Front-end code edit data
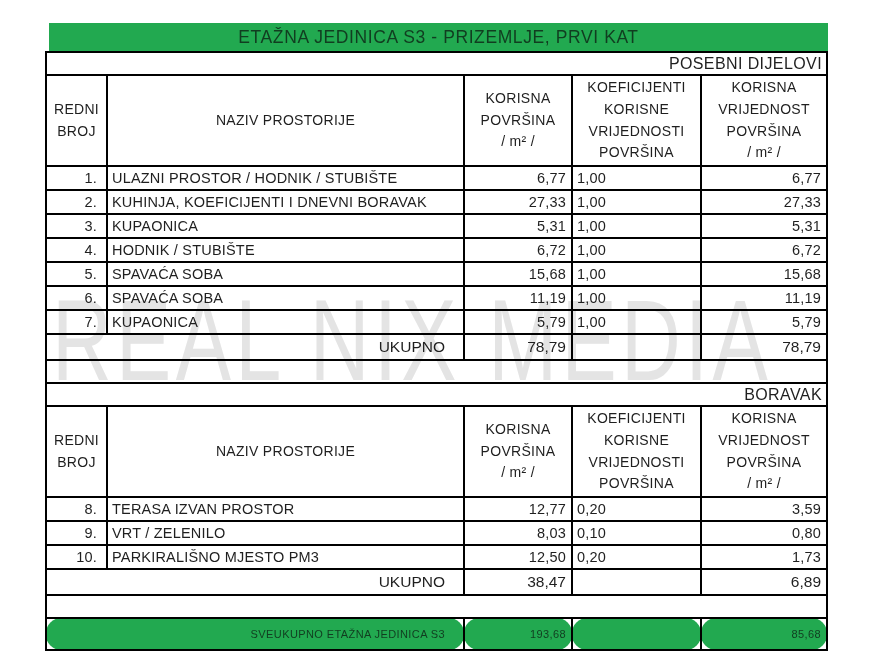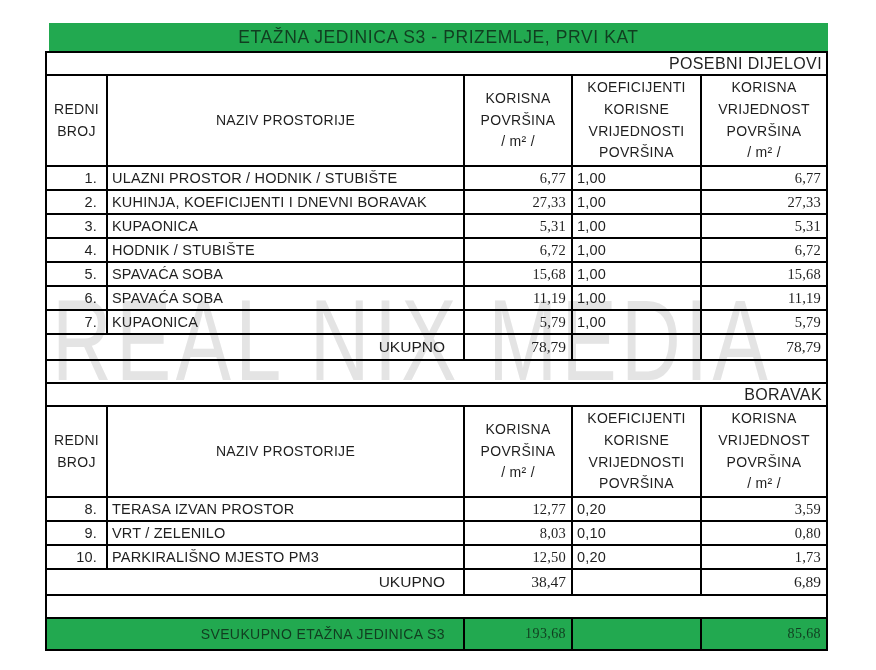--- a/index.html
+++ b/index.html
@@ -76,7 +76,7 @@
   }
   .c-num{text-align:right;padding-right:9px;}
   .c-name{text-align:left;}
-  .c-area,.c-val{text-align:right;padding-right:5px;font-family:Liberation Serif, serif;}
+  .c-area,.c-val{text-align:right;padding-right:5px;}
   .c-coef{text-align:left;}
   .total-row td{
     height:24px;

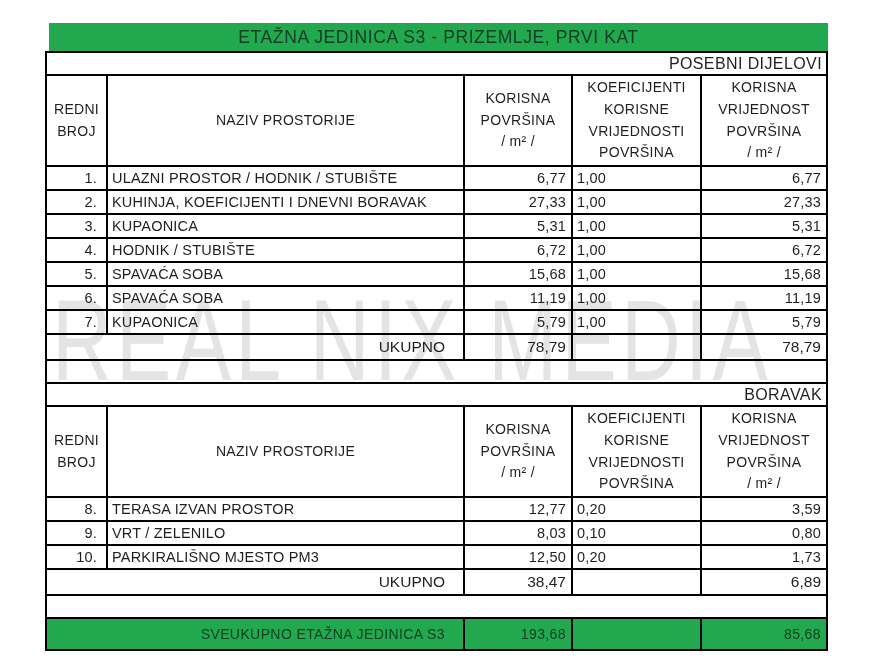--- a/index.html
+++ b/index.html
@@ -88,8 +88,9 @@
     height:30px;
     background:#22a950;
     color:#113d20;
-    font-size:14px;
+    font-size:11px;
     letter-spacing:0.4px;
+    border-radius:15px;
   }
 </style>
 </head>

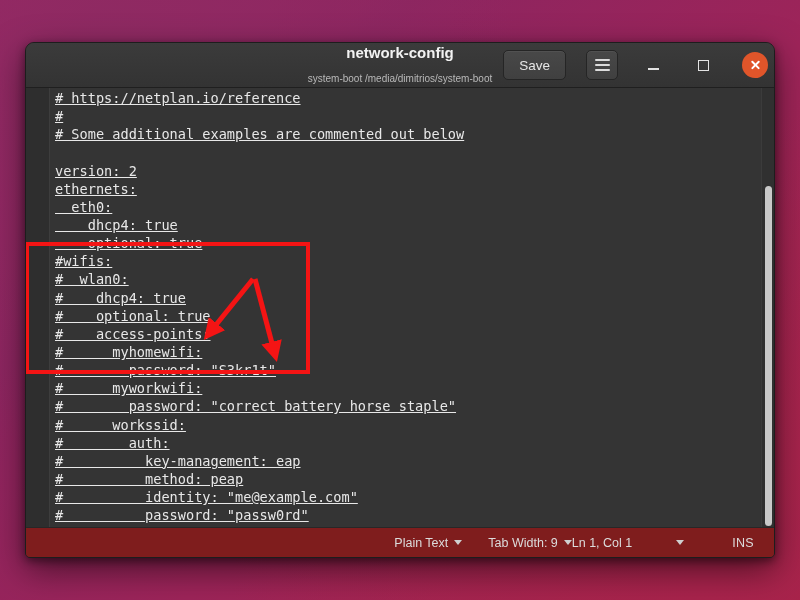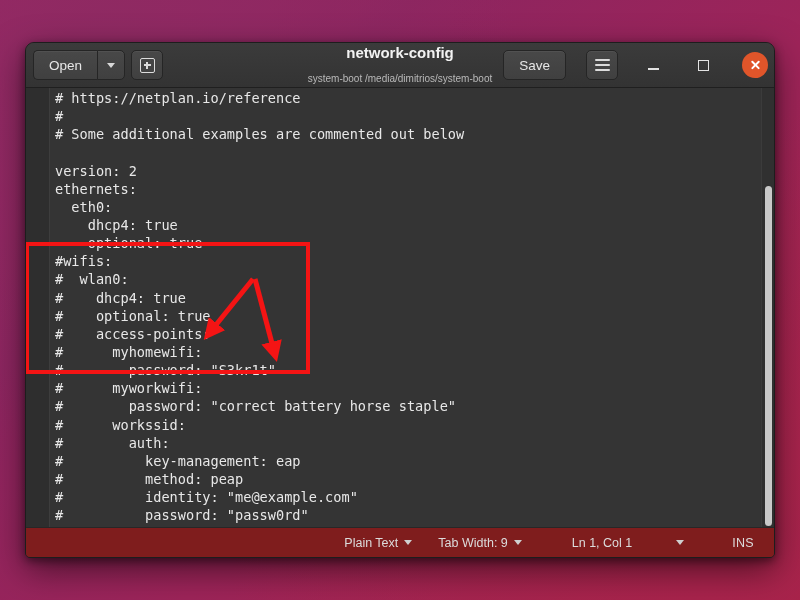--- a/index.html
+++ b/index.html
@@ -185,17 +185,6 @@
 
     <div id="headerbar">
 
-      <div class="hb-left">
-        <div class="open-group">
-          <div class="btn" id="open-button">Open</div>
-          <div class="btn" id="open-dropdown">
-            <span class="caret"></span>
-          </div>
-        </div>
-        <div class="btn" id="new-tab-button">
-          <span class="newdoc"></span>
-        </div>
-      </div>
 
       <div id="title-block">
         <div id="window-title">network-config</div>

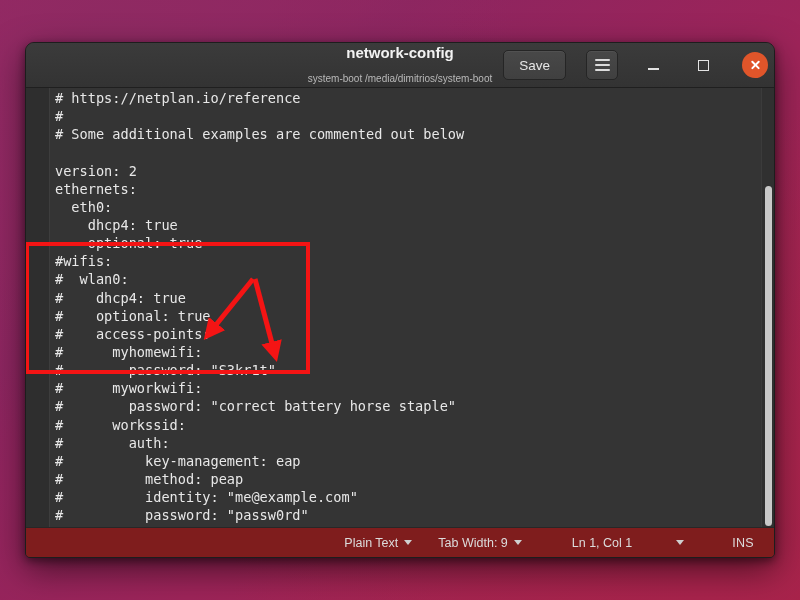--- a/index.html
+++ b/index.html
@@ -141,7 +141,7 @@
     white-space:pre;
     padding-top:1px;
   }
-  .line { height:18.15px; display:flex; }
+  .line { height:18.15px; display:flex;text-decoration:underline; }
   .line { position:relative; padding-left:5px; }
 
   

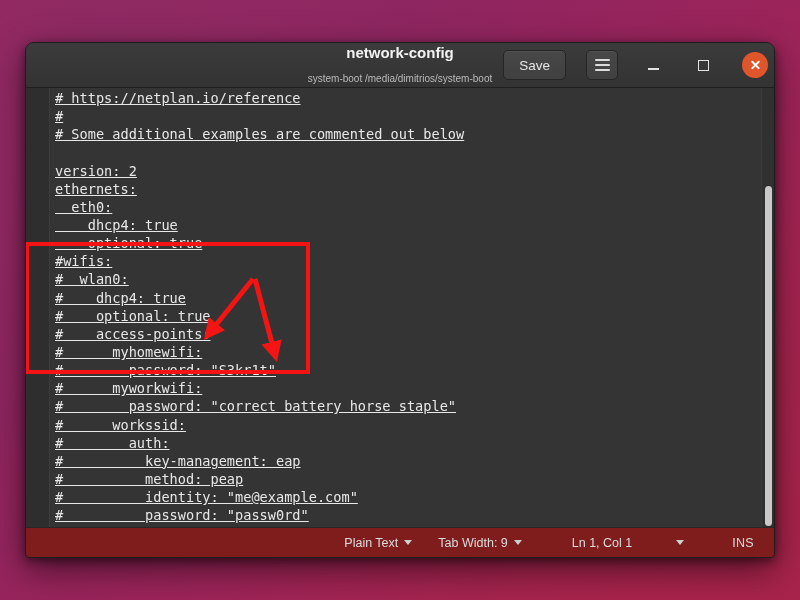--- a/index.html
+++ b/index.html
@@ -171,7 +171,7 @@
   .sb-item { display:flex; align-items:center; gap:6px; cursor:default; }
   #sb-lang { margin-left:auto; }
   #sb-tab { margin-left:26px; }
-  #sb-pos { margin-left:50px; }
+  #sb-pos { }
   #sb-pos-caret { margin-left:44px; }
   #sb-ins { margin-left:48px; margin-right:20px; letter-spacing:.3px; }
   .sb-caret { width:0;height:0;border-left:4.5px solid transparent;border-right:4.5px solid transparent;border-top:5px solid #cfcfcf; }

What you are asked to do
Write out every line above exactly, minus images.

The answer
--- a/index.html
+++ b/index.html
@@ -76,7 +76,7 @@
   }
   .c-num{text-align:right;padding-right:9px;}
   .c-name{text-align:left;}
-  .c-area,.c-val{text-align:right;padding-right:5px;font-family:Liberation Serif, serif;}
+  .c-area,.c-val{text-align:right;padding-right:5px;}
   .c-coef{text-align:left;}
   .total-row td{
     height:24px;

--- a/index.html
+++ b/index.html
@@ -88,8 +88,9 @@
     height:30px;
     background:#22a950;
     color:#113d20;
-    font-size:14px;
+    font-size:11px;
     letter-spacing:0.4px;
+    border-radius:15px;
   }
 </style>
 </head>

--- a/index.html
+++ b/index.html
@@ -185,17 +185,6 @@
 
     <div id="headerbar">
 
-      <div class="hb-left">
-        <div class="open-group">
-          <div class="btn" id="open-button">Open</div>
-          <div class="btn" id="open-dropdown">
-            <span class="caret"></span>
-          </div>
-        </div>
-        <div class="btn" id="new-tab-button">
-          <span class="newdoc"></span>
-        </div>
-      </div>
 
       <div id="title-block">
         <div id="window-title">network-config</div>

--- a/index.html
+++ b/index.html
@@ -141,7 +141,7 @@
     white-space:pre;
     padding-top:1px;
   }
-  .line { height:18.15px; display:flex; }
+  .line { height:18.15px; display:flex;text-decoration:underline; }
   .line { position:relative; padding-left:5px; }
 
   

--- a/index.html
+++ b/index.html
@@ -171,7 +171,7 @@
   .sb-item { display:flex; align-items:center; gap:6px; cursor:default; }
   #sb-lang { margin-left:auto; }
   #sb-tab { margin-left:26px; }
-  #sb-pos { margin-left:50px; }
+  #sb-pos { }
   #sb-pos-caret { margin-left:44px; }
   #sb-ins { margin-left:48px; margin-right:20px; letter-spacing:.3px; }
   .sb-caret { width:0;height:0;border-left:4.5px solid transparent;border-right:4.5px solid transparent;border-top:5px solid #cfcfcf; }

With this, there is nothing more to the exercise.